Late last year, the Centers for Disease Control and Prevention released the 2010 Breastfeeding Report Card which showed that more than 75% of babies born in 2007 started life breastfeeding. Unfortunately, however, the rate of mothers who continue to breastfeed for six months significantly drops to less than 43%. One of the reasons is the many obstacles that women face from the community and the workplace.

Communities, Healthcare Organizations, and Policymakers Should Join Forces to Make Breastfeeding More Accessible

Surgeon General Regina M. Benjamin released a report entitled “Call to Action to Support Breastfeeding” outlining steps that can be taken to remove some of these obstacles, which include lack of support at home, lack of information from healthcare clinicians, lack of time and privacy to breastfeed or express milk at the workplace, and an inability to connect with other breastfeeding mothers in their communites.

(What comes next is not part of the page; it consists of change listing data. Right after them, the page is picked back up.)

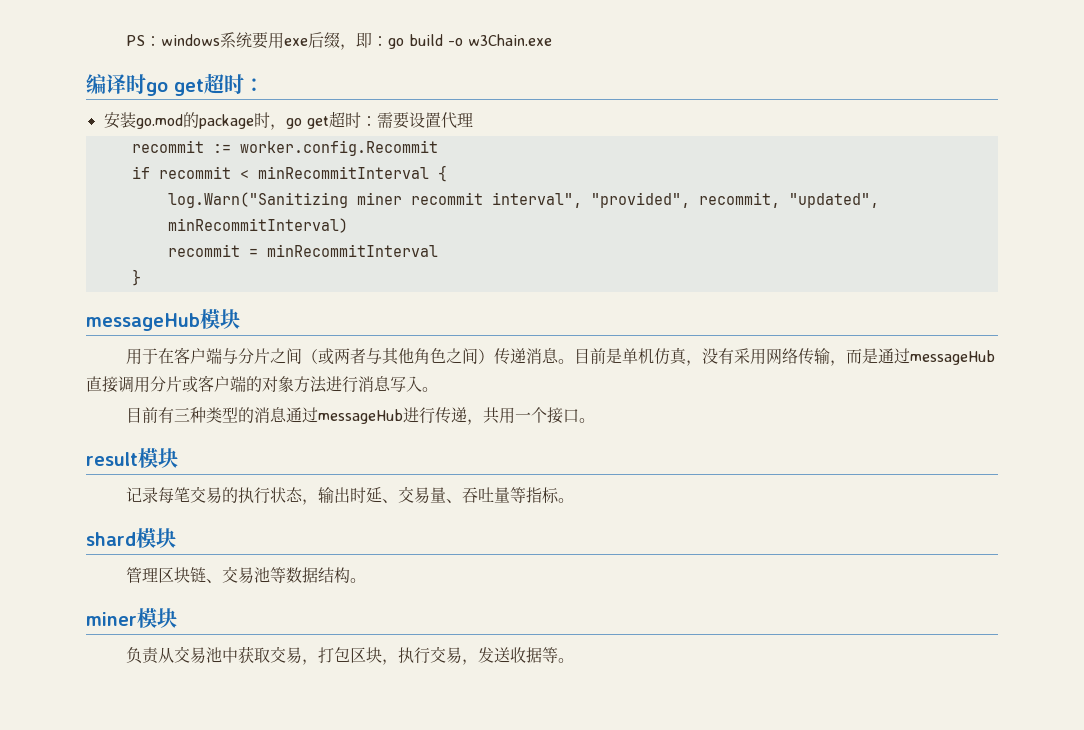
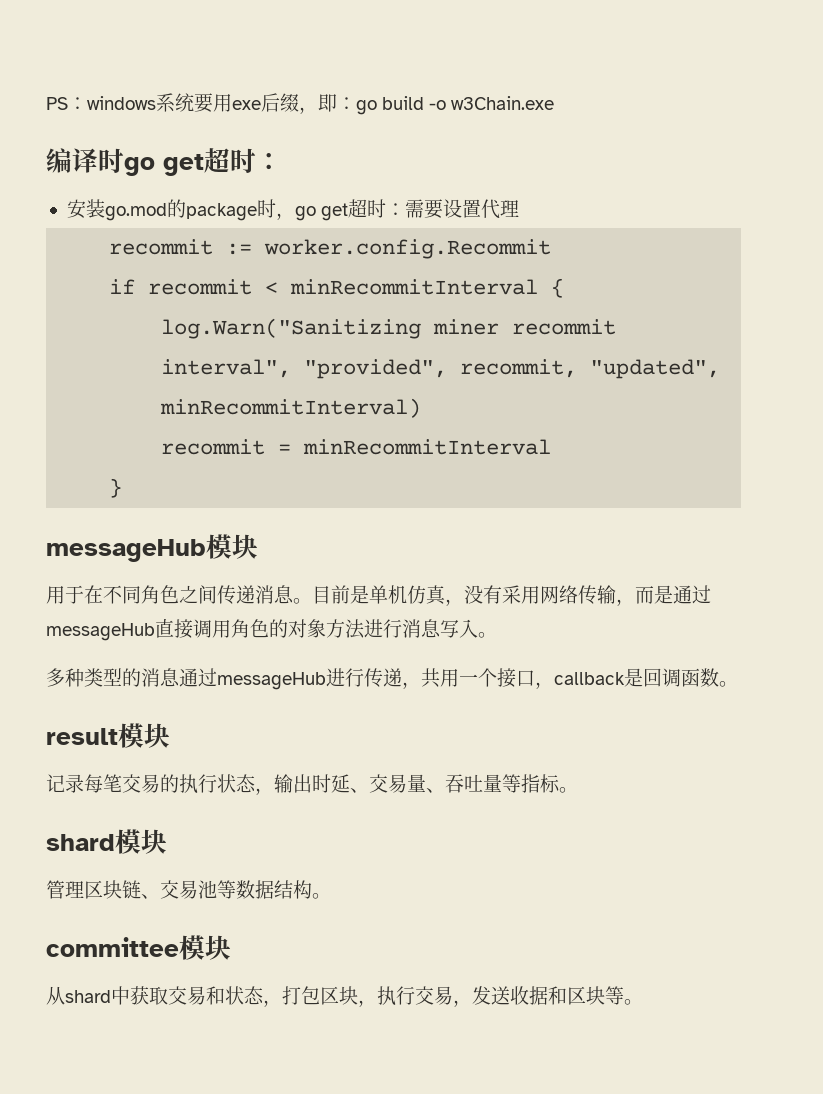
- 用于在客户端与分片之间（或两者与其他角色之间）传递消息。
+ 用于在不同角色之间传递消息。
- 目前是单机仿真，没有采用网络传输，而是通过messageHub直接调用分片或客户端的对象方法进行消息写入。
+ 目前是单机仿真，没有采用网络传输，而是通过messageHub直接调用角色的对象方法进行消息写入。
- 目前有三种类型的消息通过messageHub进行传递，共用一个接口。
+ 多种类型的消息通过messageHub进行传递，共用一个接口，callback是回调函数。
- miner模块
- 负责从交易池中获取交易，打包区块，执行交易，发送收据等。
+ committee模块
+ 从shard中获取交易和状态，打包区块，执行交易，发送收据和区块等。

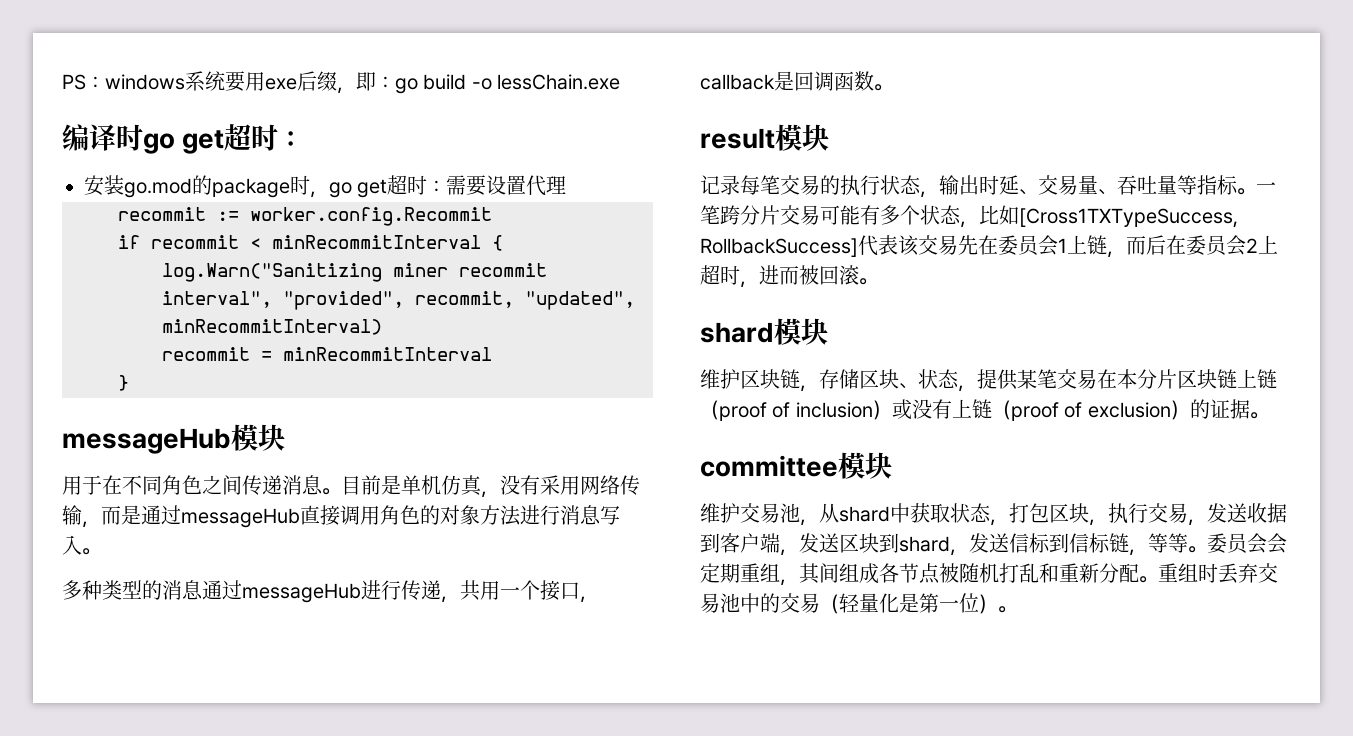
- PS：windows系统要用exe后缀，即：go build -o w3Chain.exe
+ PS：windows系统要用exe后缀，即：go build -o lessChain.exe
- 记录每笔交易的执行状态，输出时延、交易量、吞吐量等指标。
+ 记录每笔交易的执行状态，输出时延、交易量、吞吐量等指标。一笔跨分片交易可能有多个状态，比如[Cross1TXTypeSuccess, RollbackSuccess]代表该交易先在委员会1上链，而后在委员会2上超时，进而被回滚。
  shard模块
- 管理区块链、交易池等数据结构。
+ 维护区块链，存储区块、状态，提供某笔交易在本分片区块链上链（proof of inclusion）或没有上链（proof of exclusion）的证据。
- 从shard中获取交易和状态，打包区块，执行交易，发送收据和区块等。
+ 维护交易池，从shard中获取状态，打包区块，执行交易，发送收据到客户端，发送区块到shard，发送信标到信标链，等等。委员会会定期重组，其间组成各节点被随机打乱和重新分配。重组时丢弃交易池中的交易（轻量化是第一位）。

“Many barriers exist for mothers who want to breastfeed,” Dr. Benjamin said. “They shouldn’t have to go it alone. Whether you’re a clinician, a family member, a friend, or an employer, you can play an important part in helping mothers who want to breastfeed.”

The health benefits of breastfeeding include infant protection from infections and illnesses that include diarrhea, ear infections and pneumonia. Breastfed babies are also less likely to become obese or to develop asthma. Breastfeeding can also reduce the risk of sudden infant death syndrome (SIDS) which claims thousands of babies in the United States each year.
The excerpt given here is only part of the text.